L’annonce, par la direction d’Air France, de 2900 suppressions de postes est tombée comme un coup de tonnerre sur les salariés de cette grande entreprise. Ces dix dernières années, ils ont déjà consenti de nombreux sacrifices en termes de rémunérations et de conditions de travail. De nombreux postes ont été supprimés : les effectifs de l’entreprise sont passés de 65 000 en 2004 à 52 500 à ce jour. L’exaspération de nombreux salariés atteint des sommets, comme le montre par exemple la vidéo ci-dessous.

Avant même le CCE du 5 octobre, la direction d’Air France, les grands médias, le gouvernement et une armée de politiciens bourgeois ont tenté de diviser le personnel d’Air France en faisant porter la responsabilité des suppressions de postes sur les pilotes et « l’intransigeance » de leur principal syndicat, le SNPL. Cette manœuvre ancestrale – diviser pour mieux régner – s’est soldée par un échec. La manifestation du 5 octobre, à Roissy, était marquée par l’unité et la détermination de toutes les catégories du personnel. Quant aux innombrables et hypocrites « condamnations » des « violences » dont au moins deux chemises ont été victimes, elles laisseront de marbre les milliers de salariés que la direction d’Air France expose à la terrible violence du chômage.

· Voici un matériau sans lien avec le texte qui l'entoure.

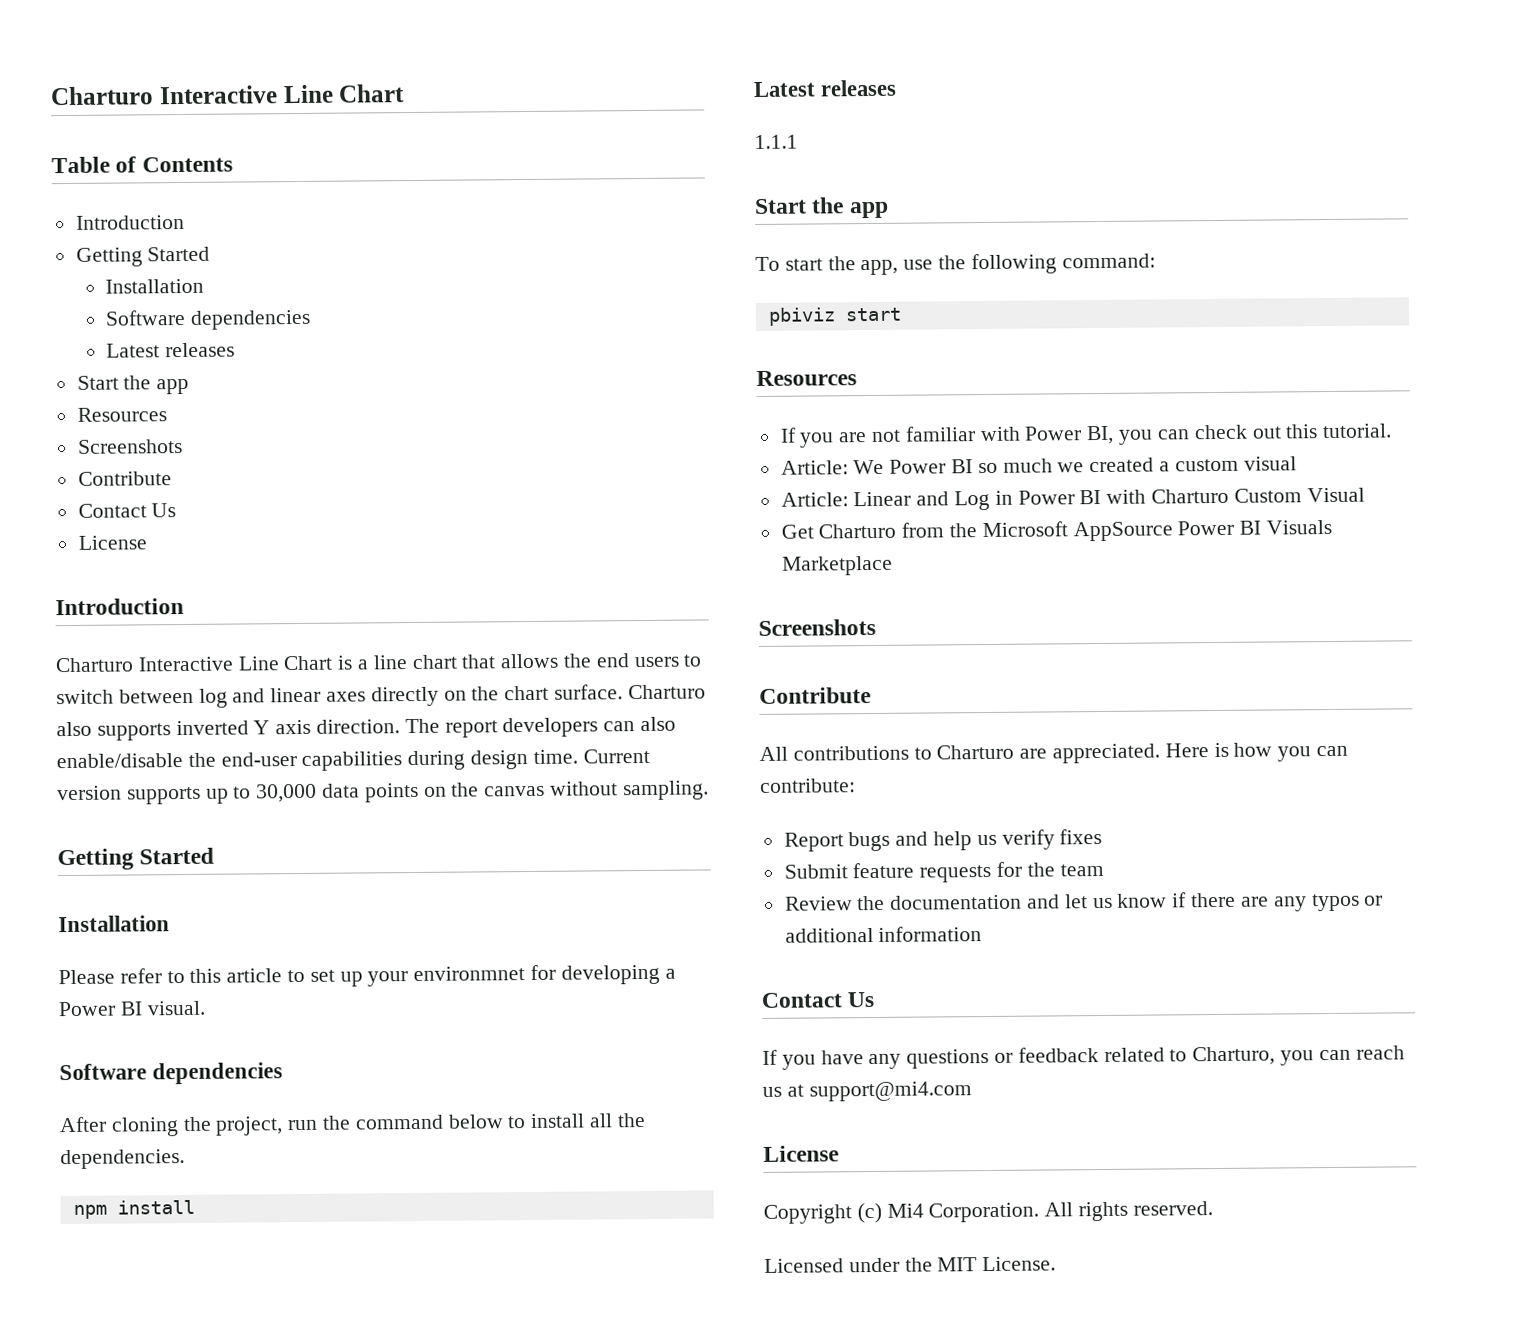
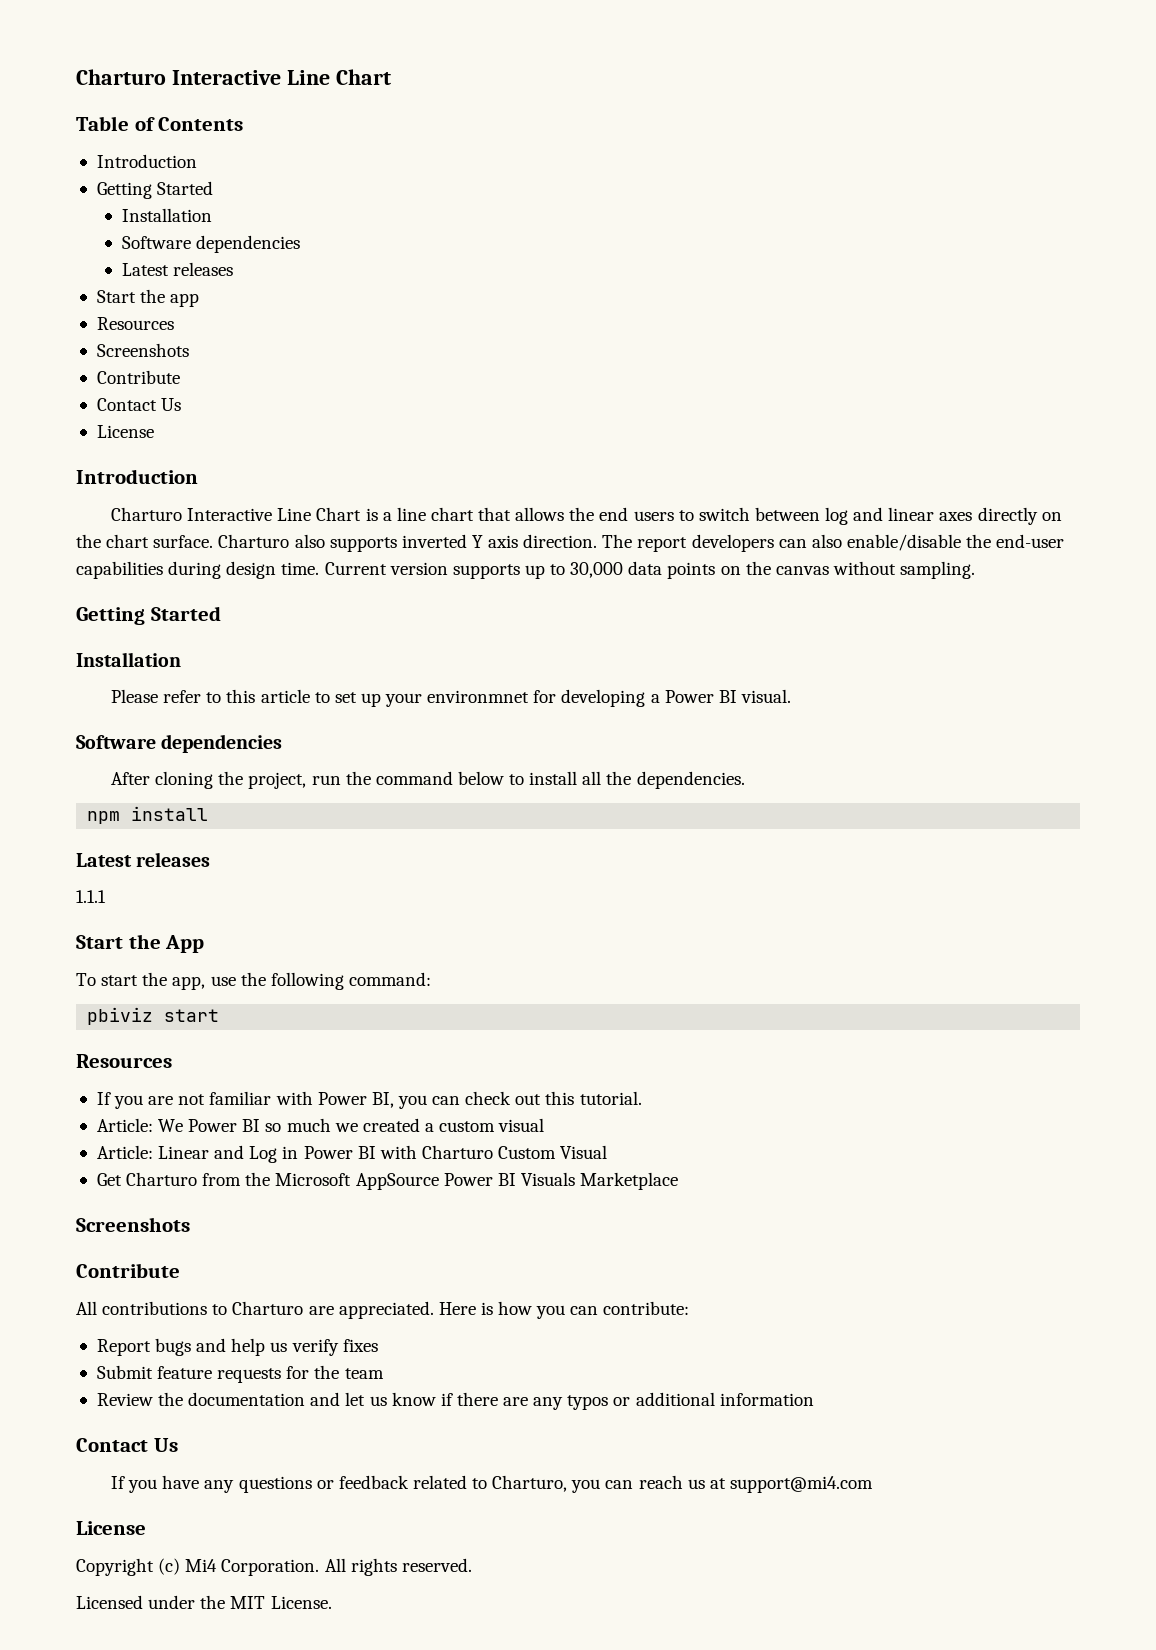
  1.1.1
- Start the app
+ Start the App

Sur les « violences » du 5 octobre, tout est dit dans cet extrait d’un discours de Jean Jaurès, que Jean-Luc Mélenchon cite dans son communiqué : « Le patronat n’a pas besoin, lui, pour exercer une action violente, de gestes désordonnés et de paroles tumultueuses ! Quelques hommes se rassemblent, à huis clos, dans la sécurité, dans l’intimité d’un conseil d’administration, et à quelques-uns, sans violence, sans gestes désordonnés, sans éclat de voix, comme des diplomates causant autour du tapis vert, ils décident que le salaire raisonnable sera refusé aux ouvriers ; ils décident que les ouvriers qui continueront la lutte seront exclus, seront chassés, seront désignés par des marques imperceptibles, mais connues des autres patrons, à l’universelle vindicte patronale. Cela ne fait pas de bruit ». (Jean Jaurès devant l'Assemblée nationale, le 19 juin 1906).

On le voit, les choses n’ont pas tellement changé depuis 1906. C’est bien dans cette ambiance de rapaces « civilisés » décrite par Jaurès que, depuis de nombreuses années, sont décidés les « plans d’économie » successifs qui ont aggravé l’exploitation des travailleurs d’Air France et miné leur pouvoir d’achat.

La mobilisation du 5 octobre a démontré la colère, l’unité et la détermination des travailleurs de la compagnie aérienne. Mais il est clair qu’ils font face à des adversaires à la fois extrêmement retors et déterminés. Tout ce que le pays compte de journalistes, d’« observateurs » et de politiciens réactionnaires va répéter en boucle le discours des dirigeants d’Air France : « il n’y a pas d’alternative. Sans ces suppressions de poste, l’entreprise va couler ; elle ne sera pas compétitive », etc.

Les syndicats contestent les chiffres et l’alarmisme de la direction d’Air France. Il est clair que celle-ci fait tout pour présenter le tableau qui l’arrange. Mais au-delà de la question de la viabilité financière d’Air France sur ce marché, l’heure est au bilan industriel et social de la privatisation de cette entreprise, au début des années 2000. Il est catastrophique. L’ouverture de ce marché, les externalisations en cascade et le recours systématique à la sous-traitance (entre autres) ont abouti à une gabegie de profits pour les capitalistes du secteur – et à une longue descente aux enfers pour les salariés. Aussi les syndicats d’Air France ont-ils intérêt à lier leur lutte contre de nouvelles suppressions de postes à la lutte plus générale pour la renationalisation d’Air France, sous le contrôle démocratique des salariés et sans indemnisation pour les grands actionnaires. Tant qu’Air France restera dirigée par une poignée de grands capitalistes uniquement intéressés par l’extraction d’un maximum de profits, les salariés seront confrontés à des offensives à répétition contre les effectifs, les salaires et les conditions de travail. Aussi sauvage soit-il, ce nouveau « plan » ne sera pas le dernier. Pour mettre un terme définitif à cette régression permanente, les travailleurs d’Air France devront arracher ce fleuron industriel des mains des parasites qui le contrôlent aujourd’hui.